ITK menetapkan tujuh prinsip good governance yaitu kompetensi, responsif, perilaku, transparan, keadilan, efektivitas dan akuntabilitas. Hal ini tentu berbeda jika kita
bandingkan dengan beberapa negara yang terlebih dahulu telah menerapkan Indeks
Tatakelola Kepolisian antara lain Kepolisian Inggris menetapkan lima prinsip
tatakelola yaitu Confidence and Satisfaction (Outcome); Local Crime and Policing (Officer
Behaviour); Protection
from Serious Harm (Officer Behaviour);
Value for Money and Productivity (Officer Behaviour); Managing the Organization (Policies
and Practices) sedangkan
Selandia Baru menetapkan dua prinsip sebagai indicator keberhasilan tatakelola
kepolisian yaitu Confident, Safe and Secure Communities; Less Actual Crime and Road Trauma,
Fewer Victims.
Sementara
itu Pemerintah melalui Bappenas menetapkan empat belas indikator tatakelola
pemerintahan yang baik (good governance), yaitu: wawasan
kedepan; keterbukaan dan transparansi; partisipasi masyarakat; tanggung
gugat/akuntabilitas; supermasi hukum; demokrasi; profesionalisme dan
kompetensi; responsivitas; efektivitas dan efisiensi; desentralisasi; kemitraan
dengan dunia usaha swasta dan masyarakat; komitmen pada pengurangan
kesenjangan; komitmen pada perlindungan lingkungan hidup; dan komitmen pada pasar yang adil.
Prinsip
kompetensi meliputi kapasitas dan
kemampuan anggota pada Satker di tingkat Polda untuk dapat menjalankan tugasnya
dengan baik, data ini terdapat pada data obyektif (jumlah personel : DSP dan
Riil), Dikjur, sarpras/peralatan, anggaran s.d.
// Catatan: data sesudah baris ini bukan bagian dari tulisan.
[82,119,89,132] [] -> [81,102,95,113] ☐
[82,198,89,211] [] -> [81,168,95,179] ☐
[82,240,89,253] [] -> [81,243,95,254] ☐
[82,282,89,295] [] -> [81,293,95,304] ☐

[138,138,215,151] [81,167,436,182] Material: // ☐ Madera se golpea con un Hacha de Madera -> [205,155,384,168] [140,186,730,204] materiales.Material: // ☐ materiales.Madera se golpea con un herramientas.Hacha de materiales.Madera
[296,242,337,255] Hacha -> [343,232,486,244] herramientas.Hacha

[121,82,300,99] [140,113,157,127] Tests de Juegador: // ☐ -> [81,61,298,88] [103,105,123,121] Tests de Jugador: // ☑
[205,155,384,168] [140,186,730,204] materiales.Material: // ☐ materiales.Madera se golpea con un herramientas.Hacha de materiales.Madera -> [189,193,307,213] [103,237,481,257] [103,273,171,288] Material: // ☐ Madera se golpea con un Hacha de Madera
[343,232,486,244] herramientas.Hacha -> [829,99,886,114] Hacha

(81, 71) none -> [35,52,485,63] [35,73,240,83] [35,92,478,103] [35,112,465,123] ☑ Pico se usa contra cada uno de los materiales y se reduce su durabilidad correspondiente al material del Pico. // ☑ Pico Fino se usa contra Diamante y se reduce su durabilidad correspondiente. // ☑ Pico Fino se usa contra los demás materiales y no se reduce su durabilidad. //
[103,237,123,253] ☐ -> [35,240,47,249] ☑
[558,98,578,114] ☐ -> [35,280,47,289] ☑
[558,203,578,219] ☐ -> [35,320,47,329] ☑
realisasi dan piranti lunak). Prinsip responsif
merupakan daya tanggap Satker di tingkat Polda dalam menjalankan tugasnya,
terdapat pada data questioner internal dan ekternal. Prinsip perilaku mencakup sikap dan tindakan
yang menjunjung tinggi nilai-nilai kebenaran Satker di tingkat Polda dalam
menjalankan tugasnya, terdapat pada data obyektif pelanggaran kode etik,
disipilin, pidana, data persepsi/ questioner ekternal/internal al: integritas.
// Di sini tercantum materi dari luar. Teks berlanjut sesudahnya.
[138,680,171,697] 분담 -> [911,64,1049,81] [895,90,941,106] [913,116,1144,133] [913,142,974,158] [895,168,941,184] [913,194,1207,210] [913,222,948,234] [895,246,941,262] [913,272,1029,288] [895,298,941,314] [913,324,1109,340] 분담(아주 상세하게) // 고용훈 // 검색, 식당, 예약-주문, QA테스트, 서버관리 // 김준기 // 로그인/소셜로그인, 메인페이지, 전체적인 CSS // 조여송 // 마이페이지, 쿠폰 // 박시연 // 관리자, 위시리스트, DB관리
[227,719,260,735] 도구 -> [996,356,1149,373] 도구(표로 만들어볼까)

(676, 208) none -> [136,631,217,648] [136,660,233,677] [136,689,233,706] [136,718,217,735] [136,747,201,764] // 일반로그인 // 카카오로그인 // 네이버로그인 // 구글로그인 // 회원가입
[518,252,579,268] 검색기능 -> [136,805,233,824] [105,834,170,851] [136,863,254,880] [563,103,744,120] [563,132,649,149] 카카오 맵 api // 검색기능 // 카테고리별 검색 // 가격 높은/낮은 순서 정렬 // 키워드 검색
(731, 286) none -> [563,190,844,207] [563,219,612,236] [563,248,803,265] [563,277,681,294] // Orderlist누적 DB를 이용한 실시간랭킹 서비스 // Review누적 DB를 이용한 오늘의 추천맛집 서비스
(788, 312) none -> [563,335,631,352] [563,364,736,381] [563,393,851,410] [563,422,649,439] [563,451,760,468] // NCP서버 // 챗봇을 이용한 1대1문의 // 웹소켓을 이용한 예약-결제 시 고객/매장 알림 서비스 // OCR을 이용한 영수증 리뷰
Prinsip transparan merupakan kondisi
dimana informasi Satker di tingkat Polda dapat diakses oleh publik, terdapat
pada data obyektif uji kepatutan/asesment, rektuitmen (ekternal yang terlibat
dalam proses), uji akses, observasi pelayanan publik. Prinsip fairness (keadilan) merupakan
kondisi dimana implementasi tugas oleh Satker di tingkat Polda berlaku adil
kepada seluruh stakeholder tanpa terkecuali, terdapat pada data obyektif (data
laki-laki, perempuan, penugasan dan sprin). Prinsip efektifitas merupakan ketercapaian target dan tujuan sesuai dengan
perencanaan Satker di tingkat Polda, terdapat pada data membandingkan data-data
obyektif misal anggaran penyelesaian kasus dengan anggota yang ada dll,
sedangkan prinsip akuntabilitas
merupakan pertanggungjawaban kinerja dan proses pelaksanaan tugas oleh Satker
di tingkat Polda terhadap publik, terdapat pada data hasil LAKIP, Sprin dan
hasil pelaksanaan tugas, jumlah sarpras yang terdaftar di SIMAK BMN.
Tujuh
prinsip tersebut mengukur kinerja
Polri terhadap tujuh fungsi yang secara universal diyakini berkontribusi dalam
implementasi ITK dan memberikan pelayanan prima baik internal maupun eksternal
yaitu Sabhara, Reskrim, Lantas, Intelkam, Binmas, Polair dan SDM dengan 142 indikator.
Pengukuran
ITK berdasarkan tiga jenis data yaitu
1) data obyektif, berupa dokumen; 2) data persepsi dari internal dan masyarakat;
dan 3) data observasi terhadap unit layanan publik STNK, BPKB, SIM dan SKCK.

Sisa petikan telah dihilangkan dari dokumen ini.